The tonsils, lymph nodes, thymus, spleen, Peyer’s Patches, lymphatic vessels and bone marrow make up the immune system organs.
This is Dr. Jim for Be Healthy! Be Happy! College of Immune Health – Immune Health 101: The Organs.
The immune system functions as an integrated network of organs, specialized cells and unique bodily fluids. In this segment, I discuss the organs – the tonsils, lymph nodes, lymphatic vessels thymus, spleen, Peyer’s Patches, lymphatic vessels and bone marrow that make up this complex system.
First, the tonsils. Often viewed as the front line of defense against invading viruses and bacteria, the tonsils lie in the back of the throat to fight off the entrance of germs causing infections like mononucleosis and strep throat. Enlarged tonsils may cause problems requiring surgical excision. Fortunately, over all immune function is not substantially impaired following removal.
Next, the lymph nodes. Lymph nodes are found all over the body. Lymph nodes work to filter and trap destroyed bacteria, viruses, parasites and tumor particles rendered powerless by other components of the immune system.
Connected to the lymph nodes are the lymphatic vessels, which parallel the circulatory system and provide a network of conduits to distribute the anti-bodies, antigens and anti-toxins produced by the immune system and so necessary for just in time immune system response.
The thymus gland lies in the center of the chest between the throat and the heart. It is especially prominent in children and functions to coordinate immune response and promote development of immune system memory also known as acquired immunity.

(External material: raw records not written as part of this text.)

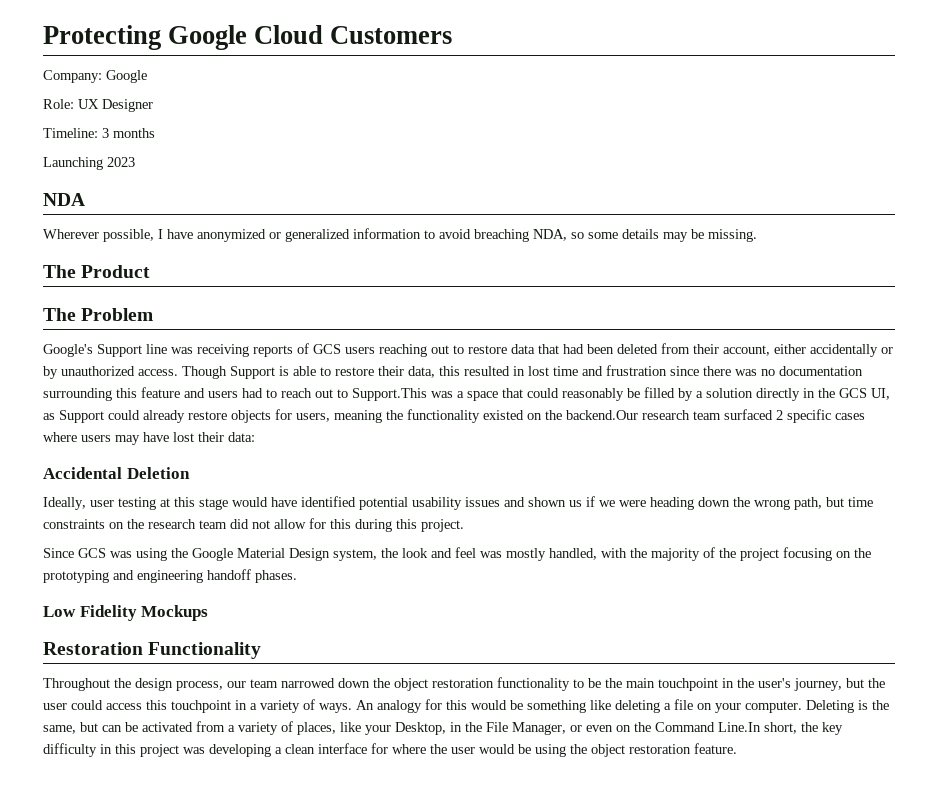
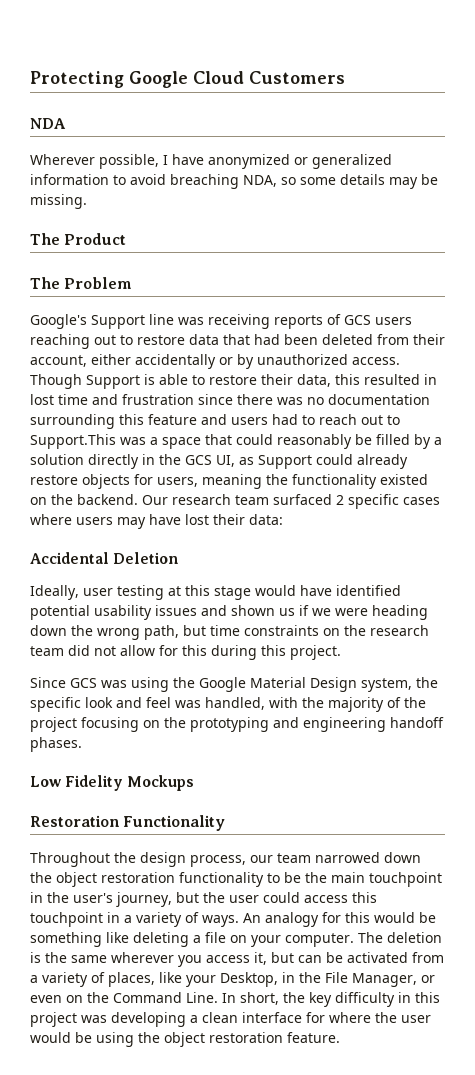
- Company: Google
- Role: UX Designer
- Timeline: 3 months
- Launching 2023
- Though Support is able to restore their data, this resulted in lost time and frustration since there was no documentation surrounding this feature and users had to reach out to Support.This was a space that could reasonably be filled by a solution directly in the GCS UI, as Support could already restore objects for users, meaning the functionality existed on the backend.Our research team surfaced 2 specific cases where users may have lost their data:
+ Though Support is able to restore their data, this resulted in lost time and frustration since there was no documentation surrounding this feature and users had to reach out to Support.This was a space that could reasonably be filled by a solution directly in the GCS UI, as Support could already restore objects for users, meaning the functionality existed on the backend. Our research team surfaced 2 specific cases where users may have lost their data:
- Since GCS was using the Google Material Design system, the look and feel was mostly handled, with the majority of the project focusing on the prototyping and engineering handoff phases.
+ Since GCS was using the Google Material Design system, the specific look and feel was handled, with the majority of the project focusing on the prototyping and engineering handoff phases.
- Deleting is the same, but can be activated from a variety of places, like your Desktop, in the File Manager, or even on the Command Line.In short, the key difficulty in this project was developing a clean interface for where the user would be using the object restoration feature.
+ The deletion is the same wherever you access it, but can be activated from a variety of places, like your Desktop, in the File Manager, or even on the Command Line. In short, the key difficulty in this project was developing a clean interface for where the user would be using the object restoration feature.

The spleen is an abdominal organ and found in the left upper quadrant of the abdominal cavity. The spleen acts as an immune system filter and is not necessary for overall immune system function, however, following removal, infections from pneumonia and meningitis are more common if patients don’t follow vaccination recommendations.

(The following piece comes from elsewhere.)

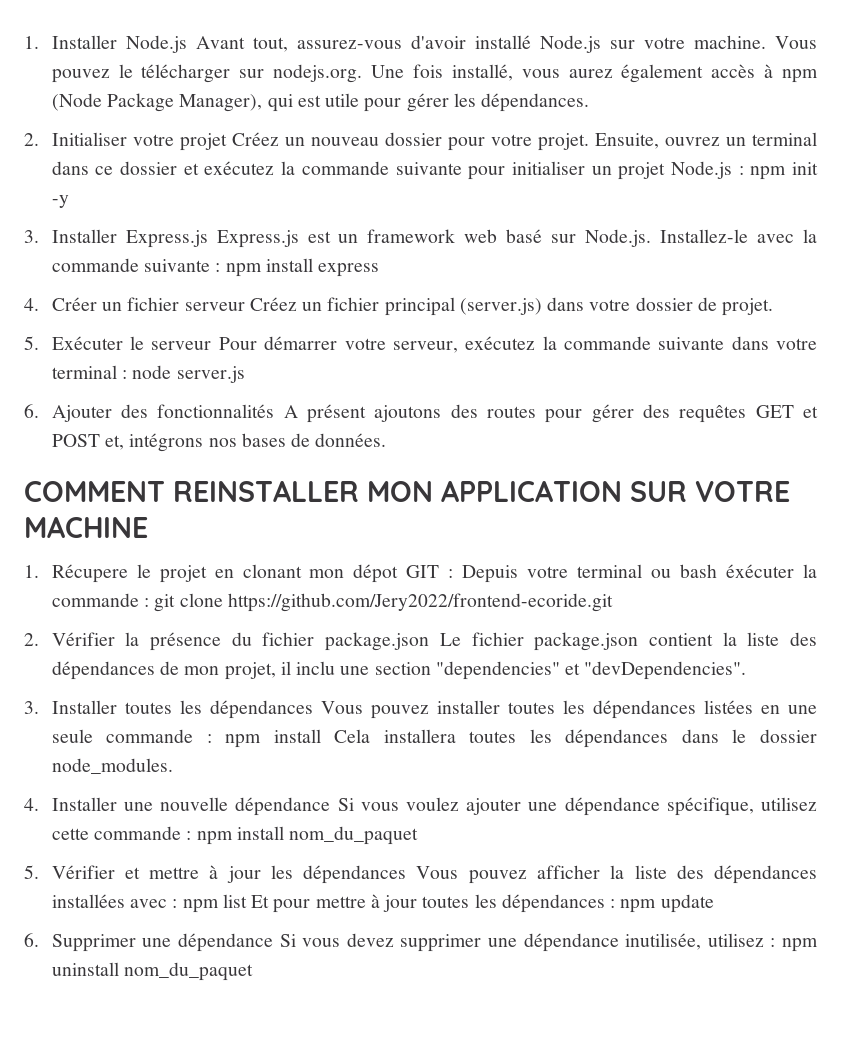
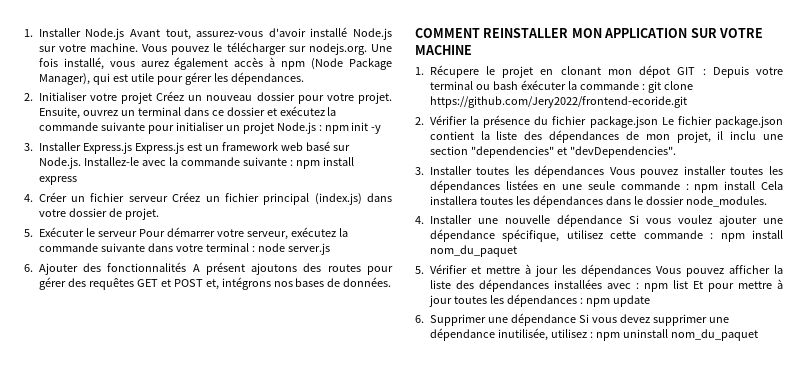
- 4. Créer un fichier serveur Créez un fichier principal (server.js) dans votre dossier de projet.
+ 4. Créer un fichier serveur Créez un fichier principal (index.js) dans votre dossier de projet.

Peyer’s Patches constitute a network of lymphatic tissue spread throughout the small intestine. Peyer’s Patches monitor intestinal bacteria and block the growth of harmful germs in the GI tract.
Finally, the bone marrow. The bone marrow is responsible for the production of the cellular components of the immune system. These cells called neutrophils, eosinophils, basal cells, monocytes, macrophages and lymphocytes which will be the subject of my next Immune Health 101 conversation.